-- Data for analysis follows --

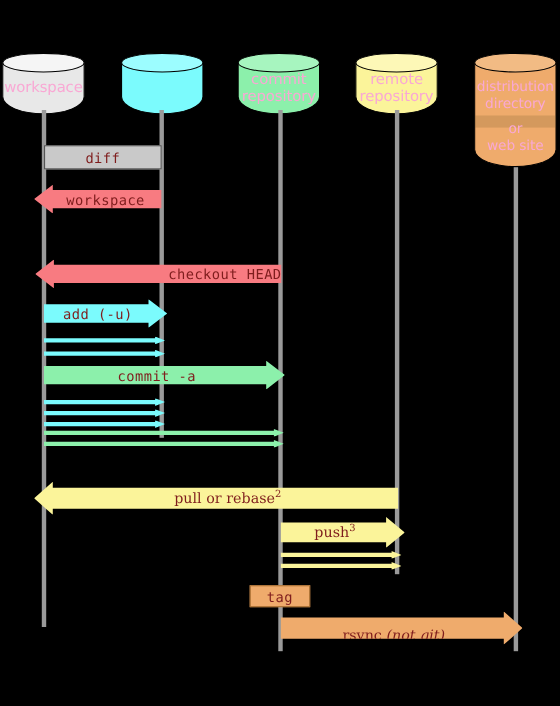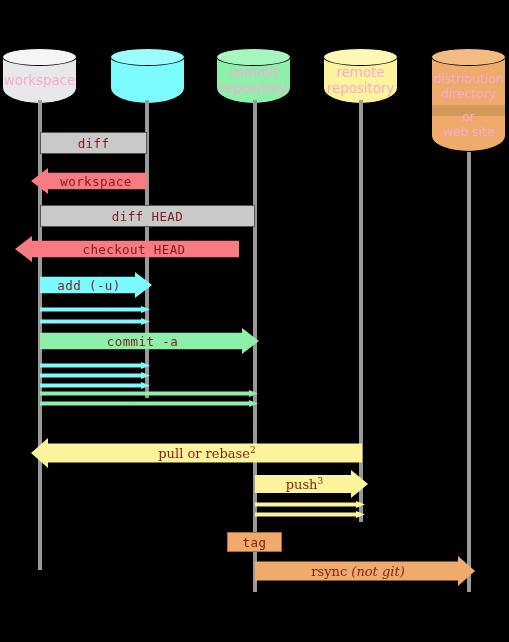--- a/index.html
+++ b/index.html
@@ -112,9 +112,6 @@
     <span class="txt" style="margin-left:14px;">workspace</span>
   </div>
 
-  <div class="bar rect" style="left:40px;top:205px;width:215px;height:22px;background:#c9c9c9;">
-    <span class="txt">diff HEAD</span>
-  </div>
 
   <div class="bar arrow-l" style="left:15px;top:236px;width:224px;height:26px;background:#f87b81;">
     <span class="txt" style="margin-left:14px;">checkout HEAD</span>

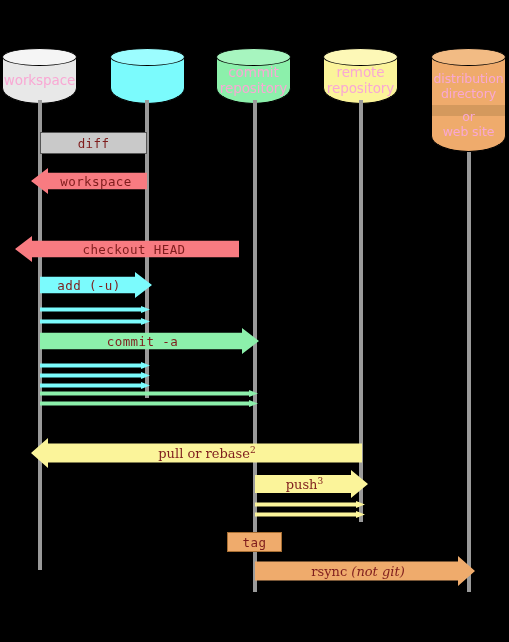--- a/index.html
+++ b/index.html
@@ -113,7 +113,7 @@
   </div>
 
 
-  <div class="bar arrow-l" style="left:15px;top:236px;width:224px;height:26px;background:#f87b81;">
+  <div class="bar arrow-l" style="left:32px;top:236px;width:224px;height:26px;background:#f87b81;justify-content:flex-end;">
     <span class="txt" style="margin-left:14px;">checkout HEAD</span>
   </div>
 

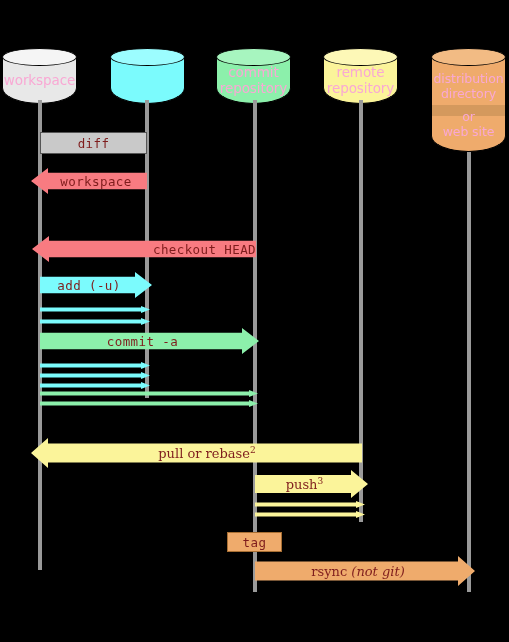--- a/index.html
+++ b/index.html
@@ -155,7 +155,7 @@
     <span class="txt">tag</span>
   </div>
 
-  <div class="bar arrow-r" style="left:255px;top:556px;width:220px;height:30px;background:#efab6c;">
+  <div class="bar arrow-r" style="left:255px;top:556px;width:220px;height:30px;background:#efab6c;align-items:flex-end;">
     <span class="txt-serif" style="margin-right:14px;">
       <span>rsync</span>&nbsp;<i>(not git)</i>
     </span>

-- Data for analysis concluded --

A verbatim copy of the entries, stripped of pictures, should be produced.

> Task result
--- a/index.html
+++ b/index.html
@@ -112,9 +112,6 @@
     <span class="txt" style="margin-left:14px;">workspace</span>
   </div>
 
-  <div class="bar rect" style="left:40px;top:205px;width:215px;height:22px;background:#c9c9c9;">
-    <span class="txt">diff HEAD</span>
-  </div>
 
   <div class="bar arrow-l" style="left:15px;top:236px;width:224px;height:26px;background:#f87b81;">
     <span class="txt" style="margin-left:14px;">checkout HEAD</span>

--- a/index.html
+++ b/index.html
@@ -113,7 +113,7 @@
   </div>
 
 
-  <div class="bar arrow-l" style="left:15px;top:236px;width:224px;height:26px;background:#f87b81;">
+  <div class="bar arrow-l" style="left:32px;top:236px;width:224px;height:26px;background:#f87b81;justify-content:flex-end;">
     <span class="txt" style="margin-left:14px;">checkout HEAD</span>
   </div>
 

--- a/index.html
+++ b/index.html
@@ -155,7 +155,7 @@
     <span class="txt">tag</span>
   </div>
 
-  <div class="bar arrow-r" style="left:255px;top:556px;width:220px;height:30px;background:#efab6c;">
+  <div class="bar arrow-r" style="left:255px;top:556px;width:220px;height:30px;background:#efab6c;align-items:flex-end;">
     <span class="txt-serif" style="margin-right:14px;">
       <span>rsync</span>&nbsp;<i>(not git)</i>
     </span>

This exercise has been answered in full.